- Born: Saul Humberto Cordero Ferrer November 16, 1940 Aguadilla, Puerto Rico
- Died: July 1, 2025 (aged 84) New Jersey
- Education: Interamerican University of Puerto Rico (BEc)
- Occupation: Television journalist

= Saul Cordero =

Puerto Rican broadcaster

Saul Cordero born in Aguadilla, Puerto Rico was a well known radio and television personality in Aguadilla and the western region of Puerto Rico.

== Biography ==
Saul Cordero was born on November 16, 1940, in Aguadilla, Puerto Rico to Jose Cordero and Elena Ferrer. He was married to Myrna Cerezo since 1966; they had one daughter and three sons.
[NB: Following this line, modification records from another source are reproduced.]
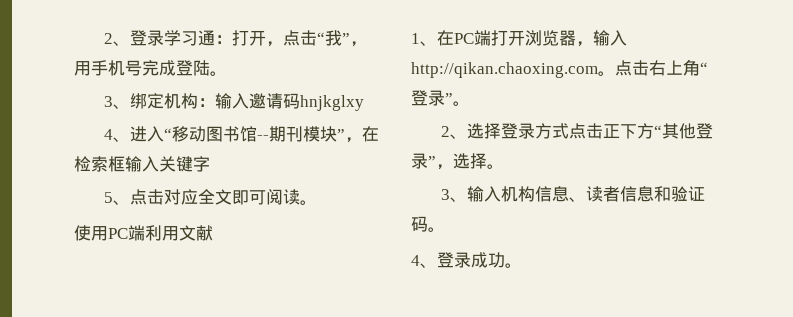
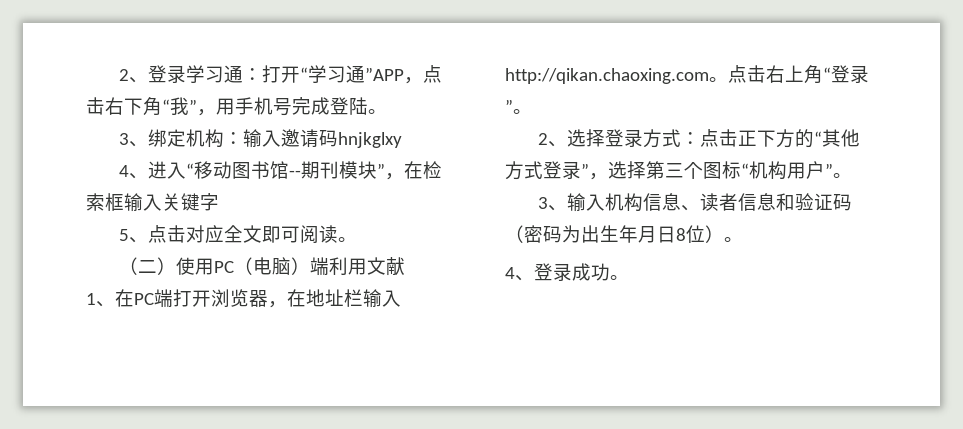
- 2、登录学习通：打开，点击“我”，用手机号完成登陆。
+ 2、登录学习通：打开“学习通”APP，点击右下角“我”，用手机号完成登陆。
- 使用PC端利用文献
+ （二）使用PC（电脑）端利用文献
- 1、在PC端打开浏览器，输入http://qikan.chaoxing.com。
+ 1、在PC端打开浏览器，在地址栏输入http://qikan.chaoxing.com。
- 2、选择登录方式点击正下方“其他登录”，选择。
+ 2、选择登录方式：点击正下方的“其他方式登录”，选择第三个图标“机构用户”。
- 3、输入机构信息、读者信息和验证码。
+ 3、输入机构信息、读者信息和验证码（密码为出生年月日8位）。

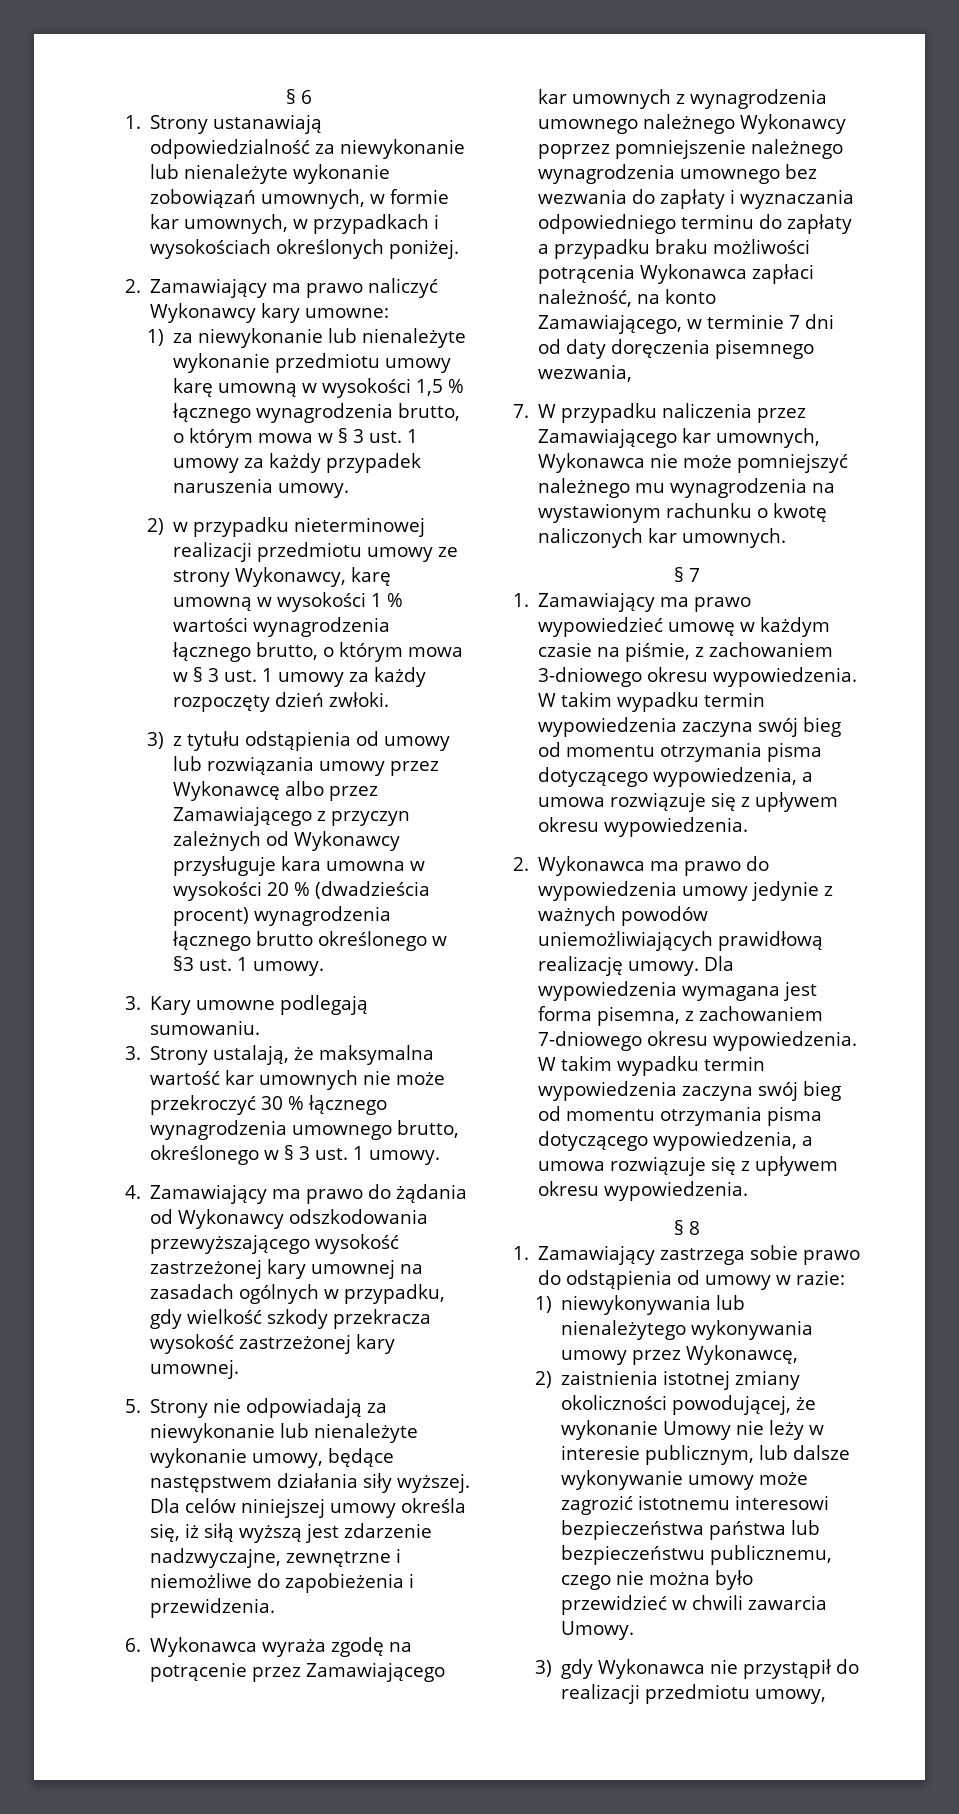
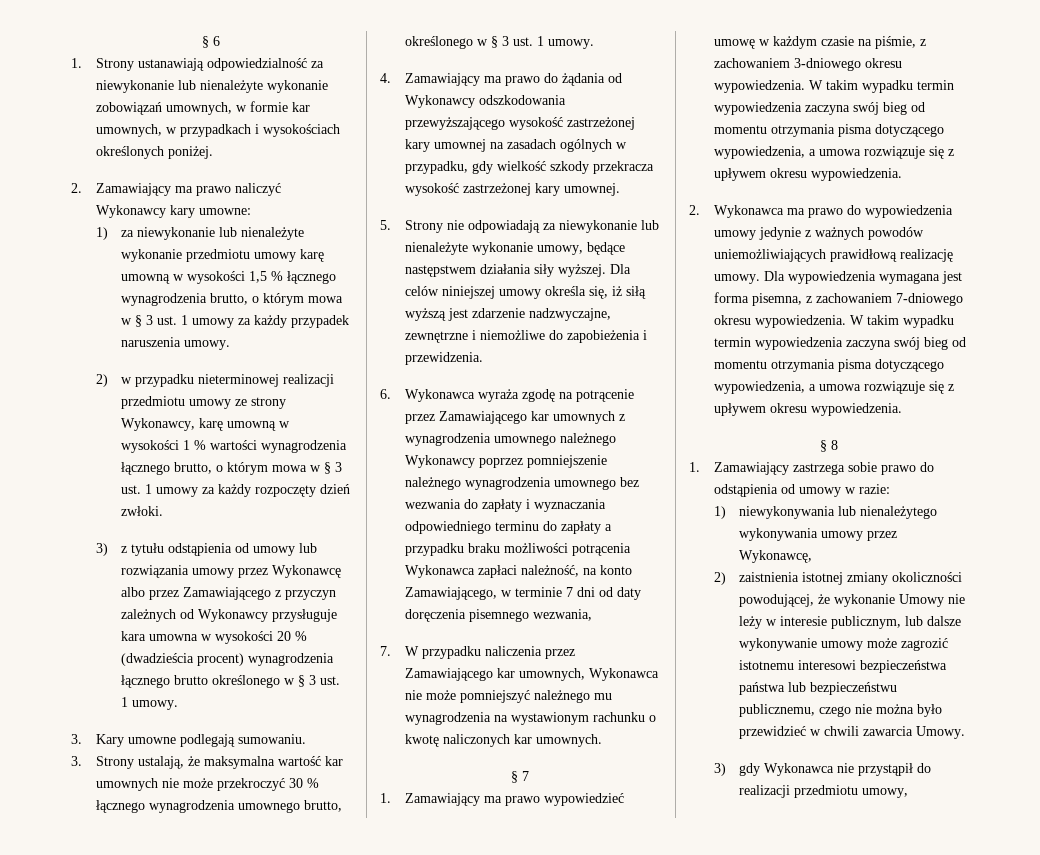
- 3) z tytułu odstąpienia od umowy lub rozwiązania umowy przez Wykonawcę albo przez Zamawiającego z przyczyn zależnych od Wykonawcy przysługuje kara umowna w wysokości 20 % (dwadzieścia procent) wynagrodzenia łącznego brutto określonego w §3 ust. 1 umowy.
+ 3) z tytułu odstąpienia od umowy lub rozwiązania umowy przez Wykonawcę albo przez Zamawiającego z przyczyn zależnych od Wykonawcy przysługuje kara umowna w wysokości 20 % (dwadzieścia procent) wynagrodzenia łącznego brutto określonego w § 3 ust. 1 umowy.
He earned a bachelor degree in economics from the Interamerican University of Puerto Rico.

Cordero worked in radio and TV for over 60 years, interviewing many important figures in the world of sports, politics, and culture. In 2019, the Puerto Rico legislature honored him for his 60 years in radio and TV and for his contributions to Puerto Rico. He worked as the anchorman of the West Coast daily news program for WOLE-TV. He also had a weekly program on WWNA (1340 AM) where he discussed topics of interest for the west coast residents.

Cordero died on July 2, 2025 at the age of 84 in New Jersey. He was buried at Paraiso del Cielo Municipal Cemetery in Aguadilla, Puerto Rico.